The key insight: reasoning ability is already in the model. Fine-tuning activates it—but that’s only half the story. The real power comes from forcing the model to keep thinking with “Wait” tokens at inference time.

The s1 Paper

The “s1: Simple Test-Time Scaling” paper (January 2025) demonstrated something surprising:

  1. Take a strong base model (Qwen2.5-32B-Instruct)

  2. Fine-tune on just 1,000 carefully selected reasoning examples

  3. At inference, force the model to keep thinking by appending “Wait”

Result: 27% improvement over o1-preview on MATH/AIME24

The “Wait” token trick is simple but effective. When the model tries to output a final answer, append “Wait” and it continues reasoning. Often, it catches and fixes its own mistakes.

How Budget Forcing Works

Model: "Let me solve this. 5 + 7 = 12. The answer is 12."
                                                      ↑
                                            Model wants to stop

With budget forcing:

Model: "Let me solve this. 5 + 7 = 12. The answer is 12."
                                                      ↓
                                            We append: "Wait"
                                                      ↓
Model: "Wait, let me double-check. 5 + 7... yes, 12 is correct."

The “Wait” token induces doubt. The model reconsiders, often catching errors it would have missed.

import torch
from transformers import AutoTokenizer, AutoModelForCausalLM
from typing import List, Optional
import re

# Load model
model_name = "Qwen/Qwen2.5-1.5B-Instruct"
print(f"Loading {model_name}...")

tokenizer = AutoTokenizer.from_pretrained(model_name)
model = AutoModelForCausalLM.from_pretrained(model_name, dtype="auto")

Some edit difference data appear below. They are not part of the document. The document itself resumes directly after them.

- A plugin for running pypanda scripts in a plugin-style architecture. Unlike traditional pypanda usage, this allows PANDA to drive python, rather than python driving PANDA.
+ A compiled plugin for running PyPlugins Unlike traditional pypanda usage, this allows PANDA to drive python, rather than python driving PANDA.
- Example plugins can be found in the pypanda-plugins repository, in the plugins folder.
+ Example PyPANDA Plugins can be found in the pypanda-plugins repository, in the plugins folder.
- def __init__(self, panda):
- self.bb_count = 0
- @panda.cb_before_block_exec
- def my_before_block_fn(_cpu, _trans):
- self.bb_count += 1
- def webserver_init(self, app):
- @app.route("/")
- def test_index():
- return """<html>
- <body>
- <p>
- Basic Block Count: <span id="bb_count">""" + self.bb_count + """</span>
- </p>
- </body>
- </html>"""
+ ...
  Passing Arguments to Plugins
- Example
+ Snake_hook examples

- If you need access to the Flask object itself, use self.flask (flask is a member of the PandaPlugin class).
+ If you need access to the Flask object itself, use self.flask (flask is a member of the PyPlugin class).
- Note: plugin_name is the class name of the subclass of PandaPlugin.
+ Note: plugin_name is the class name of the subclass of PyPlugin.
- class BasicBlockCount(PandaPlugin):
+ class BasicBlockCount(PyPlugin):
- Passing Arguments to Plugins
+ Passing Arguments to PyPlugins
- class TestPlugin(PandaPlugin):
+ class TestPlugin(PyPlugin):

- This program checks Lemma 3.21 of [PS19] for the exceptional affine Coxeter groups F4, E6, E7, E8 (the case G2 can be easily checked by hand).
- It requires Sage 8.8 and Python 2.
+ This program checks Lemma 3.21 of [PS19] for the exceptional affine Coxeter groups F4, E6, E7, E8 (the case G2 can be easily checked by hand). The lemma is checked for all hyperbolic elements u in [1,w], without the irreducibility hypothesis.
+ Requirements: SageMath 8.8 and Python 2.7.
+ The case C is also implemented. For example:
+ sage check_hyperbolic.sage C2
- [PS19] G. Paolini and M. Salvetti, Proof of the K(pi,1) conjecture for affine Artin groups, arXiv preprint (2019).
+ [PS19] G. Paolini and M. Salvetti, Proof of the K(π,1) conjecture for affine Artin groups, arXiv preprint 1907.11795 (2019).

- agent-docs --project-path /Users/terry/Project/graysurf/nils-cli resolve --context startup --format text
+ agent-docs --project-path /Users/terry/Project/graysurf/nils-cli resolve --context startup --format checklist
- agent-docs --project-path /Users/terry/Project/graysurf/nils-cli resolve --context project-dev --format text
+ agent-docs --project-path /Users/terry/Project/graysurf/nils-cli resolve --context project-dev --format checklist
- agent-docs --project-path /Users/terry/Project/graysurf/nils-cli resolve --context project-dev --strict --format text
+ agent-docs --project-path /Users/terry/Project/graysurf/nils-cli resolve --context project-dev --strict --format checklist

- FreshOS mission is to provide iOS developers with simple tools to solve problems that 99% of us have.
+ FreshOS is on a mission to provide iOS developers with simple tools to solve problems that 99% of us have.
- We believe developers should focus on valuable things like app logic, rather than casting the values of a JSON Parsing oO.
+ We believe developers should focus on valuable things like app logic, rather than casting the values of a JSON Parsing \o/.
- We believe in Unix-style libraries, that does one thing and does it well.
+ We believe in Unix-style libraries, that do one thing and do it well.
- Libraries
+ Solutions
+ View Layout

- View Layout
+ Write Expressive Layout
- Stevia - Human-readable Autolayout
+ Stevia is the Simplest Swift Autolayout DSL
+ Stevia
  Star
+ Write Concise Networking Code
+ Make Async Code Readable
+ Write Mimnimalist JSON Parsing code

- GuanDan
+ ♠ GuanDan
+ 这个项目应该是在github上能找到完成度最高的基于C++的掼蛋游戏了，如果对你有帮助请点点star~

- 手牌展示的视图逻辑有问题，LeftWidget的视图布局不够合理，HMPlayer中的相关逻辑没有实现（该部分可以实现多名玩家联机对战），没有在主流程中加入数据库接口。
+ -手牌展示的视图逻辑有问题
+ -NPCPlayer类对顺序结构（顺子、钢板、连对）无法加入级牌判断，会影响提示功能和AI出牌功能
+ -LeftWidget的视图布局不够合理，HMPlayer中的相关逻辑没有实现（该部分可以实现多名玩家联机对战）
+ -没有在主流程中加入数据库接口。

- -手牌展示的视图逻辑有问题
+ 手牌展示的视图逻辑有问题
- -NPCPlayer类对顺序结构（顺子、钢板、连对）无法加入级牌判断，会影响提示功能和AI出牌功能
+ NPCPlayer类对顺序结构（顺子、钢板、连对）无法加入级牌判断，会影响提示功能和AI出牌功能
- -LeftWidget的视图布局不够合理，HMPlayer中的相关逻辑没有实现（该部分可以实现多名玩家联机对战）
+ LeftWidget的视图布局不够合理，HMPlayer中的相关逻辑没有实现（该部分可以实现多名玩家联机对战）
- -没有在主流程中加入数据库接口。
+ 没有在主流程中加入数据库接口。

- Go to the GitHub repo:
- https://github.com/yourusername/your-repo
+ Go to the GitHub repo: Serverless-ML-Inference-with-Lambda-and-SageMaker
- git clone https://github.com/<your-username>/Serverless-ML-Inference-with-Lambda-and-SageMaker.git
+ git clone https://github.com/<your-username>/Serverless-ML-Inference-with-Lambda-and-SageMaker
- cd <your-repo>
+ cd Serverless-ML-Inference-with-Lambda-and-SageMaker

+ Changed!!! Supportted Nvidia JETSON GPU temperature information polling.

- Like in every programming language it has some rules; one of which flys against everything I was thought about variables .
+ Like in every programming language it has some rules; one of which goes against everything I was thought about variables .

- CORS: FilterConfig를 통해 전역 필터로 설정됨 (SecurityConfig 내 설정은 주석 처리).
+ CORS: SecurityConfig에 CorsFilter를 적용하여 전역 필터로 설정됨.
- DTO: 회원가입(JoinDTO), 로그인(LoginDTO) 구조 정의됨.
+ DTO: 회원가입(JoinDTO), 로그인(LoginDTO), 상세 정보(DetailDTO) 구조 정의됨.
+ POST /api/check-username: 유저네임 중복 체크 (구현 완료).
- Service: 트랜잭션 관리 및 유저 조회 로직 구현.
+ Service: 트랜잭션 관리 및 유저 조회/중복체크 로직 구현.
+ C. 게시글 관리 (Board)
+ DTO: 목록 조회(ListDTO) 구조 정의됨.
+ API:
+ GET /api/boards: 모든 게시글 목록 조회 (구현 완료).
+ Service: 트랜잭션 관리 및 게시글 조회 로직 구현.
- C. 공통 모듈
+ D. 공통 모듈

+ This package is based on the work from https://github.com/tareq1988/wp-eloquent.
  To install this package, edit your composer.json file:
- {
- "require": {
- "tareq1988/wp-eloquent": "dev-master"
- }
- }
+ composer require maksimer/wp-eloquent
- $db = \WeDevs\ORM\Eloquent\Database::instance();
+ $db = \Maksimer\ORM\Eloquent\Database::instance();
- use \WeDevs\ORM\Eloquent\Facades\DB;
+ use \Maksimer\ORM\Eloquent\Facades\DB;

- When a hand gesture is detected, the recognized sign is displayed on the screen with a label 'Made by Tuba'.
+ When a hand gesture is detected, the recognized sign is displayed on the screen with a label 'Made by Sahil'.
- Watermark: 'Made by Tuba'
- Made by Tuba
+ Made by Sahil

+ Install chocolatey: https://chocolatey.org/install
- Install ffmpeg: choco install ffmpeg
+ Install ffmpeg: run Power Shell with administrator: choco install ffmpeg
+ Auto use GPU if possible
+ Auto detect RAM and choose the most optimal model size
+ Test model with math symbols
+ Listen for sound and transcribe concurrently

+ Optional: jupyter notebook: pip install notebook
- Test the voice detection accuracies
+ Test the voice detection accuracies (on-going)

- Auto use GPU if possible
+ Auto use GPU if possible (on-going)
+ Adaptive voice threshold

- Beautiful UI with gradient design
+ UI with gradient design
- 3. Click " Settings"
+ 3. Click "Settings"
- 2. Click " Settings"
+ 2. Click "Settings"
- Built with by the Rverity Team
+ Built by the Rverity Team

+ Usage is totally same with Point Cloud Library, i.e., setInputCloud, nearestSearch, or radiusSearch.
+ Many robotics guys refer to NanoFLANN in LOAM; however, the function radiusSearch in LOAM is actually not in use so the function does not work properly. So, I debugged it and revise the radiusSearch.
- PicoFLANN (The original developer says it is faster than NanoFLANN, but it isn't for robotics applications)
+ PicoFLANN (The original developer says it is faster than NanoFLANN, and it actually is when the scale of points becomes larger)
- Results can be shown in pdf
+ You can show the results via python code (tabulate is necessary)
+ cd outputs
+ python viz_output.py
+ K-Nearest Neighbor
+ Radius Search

device = "cuda" if torch.cuda.is_available() else "cpu"
model = model.to(device)
model.eval()

print(f"Loaded on {device}")
Loading Qwen/Qwen2.5-1.5B-Instruct...
Loaded on cuda
def generate_with_budget_forcing(prompt: str, 
                                  min_tokens: int = 50,
                                  max_tokens: int = 200,
                                  wait_token: str = " Wait,",
                                  end_markers: List[str] = None) -> str:
    """
    Generate with budget forcing.
    
    If the model tries to stop before min_tokens, append wait_token
    to encourage continued reasoning.
    
    Args:
        prompt: The input prompt
        min_tokens: Minimum tokens to generate (budget)
        max_tokens: Maximum tokens to generate
        wait_token: Token to append for continuation
        end_markers: Phrases that indicate final answer
    
    Returns:
        Generated text with reasoning
    """
    if end_markers is None:
        end_markers = ["the answer is", "therefore", "final answer", "in conclusion"]
    
    inputs = tokenizer(prompt, return_tensors="pt").to(device)
    generated_text = ""
    total_tokens = 0
    n_waits = 0
    
    while total_tokens < max_tokens:
        # Generate a chunk
        chunk_size = min(30, max_tokens - total_tokens)
        
        with torch.no_grad():
            current_input = tokenizer(prompt + generated_text, return_tensors="pt").to(device)
            outputs = model.generate(
                **current_input,
                max_new_tokens=chunk_size,
                temperature=0.7,
                do_sample=True,
                pad_token_id=tokenizer.eos_token_id,
            )
        
        new_text = tokenizer.decode(outputs[0], skip_special_tokens=True)
        new_text = new_text[len(prompt) + len(generated_text):]
        generated_text += new_text
        total_tokens = len(tokenizer.encode(generated_text))
        
        # Check if model is trying to conclude
        lower_text = generated_text.lower()
        is_concluding = any(marker in lower_text for marker in end_markers)
        
        # If concluding too early, append wait token
        if is_concluding and total_tokens < min_tokens:
            generated_text += wait_token
            n_waits += 1
            continue
        
        # If naturally concluded and past minimum, stop
        if is_concluding:
            break
        
        # If we hit EOS, check if we need to continue
        if outputs[0][-1] == tokenizer.eos_token_id:
            if total_tokens < min_tokens:
                generated_text += wait_token
                n_waits += 1
            else:
                break
    
    return generated_text, n_waits


# Test without budget forcing
prompt = "Question: What is 15 + 28?\nAnswer: Let me solve this."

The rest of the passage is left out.